他蓝色深邃的眼睛,一对上她清澈的黑瞳,也会目不转睛地看,末了嘴角扬起会调笑一句,“乌鸦,你怎么这样好看……”她若再含羞地低头一笑,惹得他只想紧搂她入怀;
就这样,她一点点熟悉着他,非但不怕,还越来越接近了。不知从何时起,她除了身体的亲密之外,心灵也与他那样亲密。
仿佛冥冥之中,两个人有一种注定的相遇、相知、相伴一般。
可是,他,会走的。会永远离开此地。那曾在耳畔夜夜温存的亲吻低语,低沉虔诚的经文字句,原本都不是属于她的命运。只是因缘际会,才有了这般交集。
今日情形,她也看出来了。那匣中首饰俱是精品,也是他烧杀抢掠得来的赃物。对身份低微的她而言,既戴不出去、也变卖不了,就算他真心给了她,也并不属于她。
她想起桂格格的话。“那些魑魅魍魉,都会被打回原形。”又想起赛夫人说的,“艺不压身”。
如今自己已20岁了,除了这服侍人着衣穿戴的本事外,她还有何才艺?她出宫前也想过,这般年纪很难找到合适的人家。
如今又遭兵祸,被洋人占了身子的小女子,未来何处还是活路?
哈德里醉酒后不发酒疯,也不缠着人痴语闹腾,仅是像个脾气乖乖的小男孩般安静地入睡,鼻息清浅。他下午小睡一直到傍晚,才终于酒醒。
他睁开眼睛时看见乌鸦背对着他、就坐在床边小凳上,桌边放着一个柳条编织的针线筐,在绣一条手帕。
德国人喜欢用手帕,类似如今的面巾纸。德国品牌Tempo得宝,最初就是替代了手帕的面巾纸。
他的手帕都是白色棉织的,乌鸦总是给他清洗得干干净净。此时,整洁的一条上,她在上面细致地绣着花儿。
他悄悄地起床凑过去看,姑娘小巧的手指拈着绣花针,一只像鸟又像鸭子的形象已经落在手帕上。
他轻轻低下头,温柔地吻了姑娘的脸颊。
“你醒了?”乌鸦眼睛里立马漾起光彩。
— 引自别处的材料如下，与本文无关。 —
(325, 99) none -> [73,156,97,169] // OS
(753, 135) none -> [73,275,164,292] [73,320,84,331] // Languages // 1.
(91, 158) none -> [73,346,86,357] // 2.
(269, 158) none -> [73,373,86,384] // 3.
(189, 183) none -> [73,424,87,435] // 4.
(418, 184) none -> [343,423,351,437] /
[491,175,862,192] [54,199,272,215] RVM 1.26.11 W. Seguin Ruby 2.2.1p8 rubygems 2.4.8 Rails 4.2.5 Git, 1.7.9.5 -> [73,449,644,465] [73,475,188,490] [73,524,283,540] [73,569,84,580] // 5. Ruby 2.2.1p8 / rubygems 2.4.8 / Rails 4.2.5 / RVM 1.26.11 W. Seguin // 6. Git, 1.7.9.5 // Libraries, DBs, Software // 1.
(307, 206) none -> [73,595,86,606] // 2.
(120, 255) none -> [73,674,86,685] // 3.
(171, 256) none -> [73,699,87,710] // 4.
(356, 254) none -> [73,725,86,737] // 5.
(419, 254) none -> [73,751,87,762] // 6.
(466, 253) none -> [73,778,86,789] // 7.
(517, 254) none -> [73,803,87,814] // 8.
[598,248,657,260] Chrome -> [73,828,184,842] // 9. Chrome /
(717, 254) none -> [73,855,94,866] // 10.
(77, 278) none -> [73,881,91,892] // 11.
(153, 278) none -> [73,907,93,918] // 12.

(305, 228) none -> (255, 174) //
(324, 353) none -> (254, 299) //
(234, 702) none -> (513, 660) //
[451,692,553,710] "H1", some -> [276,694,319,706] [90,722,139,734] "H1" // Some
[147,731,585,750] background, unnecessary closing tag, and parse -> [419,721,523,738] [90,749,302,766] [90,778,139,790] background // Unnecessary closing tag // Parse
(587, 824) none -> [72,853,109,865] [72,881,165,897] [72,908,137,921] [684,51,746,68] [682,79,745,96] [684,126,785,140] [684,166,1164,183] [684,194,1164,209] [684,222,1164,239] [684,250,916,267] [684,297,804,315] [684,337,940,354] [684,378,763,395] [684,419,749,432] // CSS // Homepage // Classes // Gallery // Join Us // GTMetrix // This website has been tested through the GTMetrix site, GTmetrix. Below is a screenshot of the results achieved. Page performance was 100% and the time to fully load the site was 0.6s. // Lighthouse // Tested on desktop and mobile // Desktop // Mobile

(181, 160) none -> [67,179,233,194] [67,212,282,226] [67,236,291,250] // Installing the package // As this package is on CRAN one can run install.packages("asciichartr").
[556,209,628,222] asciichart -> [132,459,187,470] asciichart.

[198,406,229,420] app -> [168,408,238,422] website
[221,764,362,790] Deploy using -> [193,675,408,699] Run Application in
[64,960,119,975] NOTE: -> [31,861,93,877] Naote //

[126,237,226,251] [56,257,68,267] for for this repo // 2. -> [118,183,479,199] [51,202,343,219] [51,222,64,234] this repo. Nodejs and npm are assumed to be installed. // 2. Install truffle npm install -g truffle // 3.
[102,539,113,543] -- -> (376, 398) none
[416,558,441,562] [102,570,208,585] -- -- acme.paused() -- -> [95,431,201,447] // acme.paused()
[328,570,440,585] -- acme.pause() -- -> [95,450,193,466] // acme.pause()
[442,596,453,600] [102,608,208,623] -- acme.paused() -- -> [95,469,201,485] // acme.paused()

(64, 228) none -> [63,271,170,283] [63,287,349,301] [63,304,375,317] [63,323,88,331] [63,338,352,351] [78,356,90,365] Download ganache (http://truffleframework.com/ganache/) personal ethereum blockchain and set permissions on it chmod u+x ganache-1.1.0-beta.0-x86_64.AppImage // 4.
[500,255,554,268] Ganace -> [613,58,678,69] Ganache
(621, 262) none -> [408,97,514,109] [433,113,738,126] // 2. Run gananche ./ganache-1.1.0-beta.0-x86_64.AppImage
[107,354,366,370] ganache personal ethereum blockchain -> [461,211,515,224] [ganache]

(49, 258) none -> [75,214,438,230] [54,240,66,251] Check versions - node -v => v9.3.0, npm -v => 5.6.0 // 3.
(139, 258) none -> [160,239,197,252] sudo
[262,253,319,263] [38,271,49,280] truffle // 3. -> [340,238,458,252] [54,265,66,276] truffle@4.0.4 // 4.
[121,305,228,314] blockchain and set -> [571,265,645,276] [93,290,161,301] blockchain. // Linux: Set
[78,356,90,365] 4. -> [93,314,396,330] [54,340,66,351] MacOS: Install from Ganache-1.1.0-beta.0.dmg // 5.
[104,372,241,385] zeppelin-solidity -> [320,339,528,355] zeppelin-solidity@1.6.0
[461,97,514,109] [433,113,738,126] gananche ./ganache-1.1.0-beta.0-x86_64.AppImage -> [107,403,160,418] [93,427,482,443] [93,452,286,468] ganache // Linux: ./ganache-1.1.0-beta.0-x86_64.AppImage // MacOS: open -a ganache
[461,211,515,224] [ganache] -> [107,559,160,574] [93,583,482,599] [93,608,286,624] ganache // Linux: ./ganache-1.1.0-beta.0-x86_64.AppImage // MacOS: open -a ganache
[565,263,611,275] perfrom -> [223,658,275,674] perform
他坐在她身旁,拿起桌上的茶壶与杯,倒了一杯水惬意喝下。眼神瞄着手帕,问她。
“这是什么?”
“鸳鸯。”
在庆国,几乎女子人人都会的刺绣功夫,就是绣这个水鸟。当然,它一旦出现,就不是一只,而是一对。
哈德里当然不知道,在庆国这只鸟意味着什么。他只是觉得她小巧白皙的手指,跃动在帕间,是那么地好看。
不止这双手,那双脚也是玲珑,虽然是自然生长的健康骨节,但骨肉均匀白白嫩嫩,比起自己的来堪称袖珍。
每当她身子不适,睡觉时她常不经意间踩在他身上。他便索性连脚丫都笼在怀里,就给她用自己的体温暖着。
他见帕子上的鸟已经有了雏形,她绣成这样精美的图案,叫他还如何舍得用?就换下,偷偷放在箱子里吧。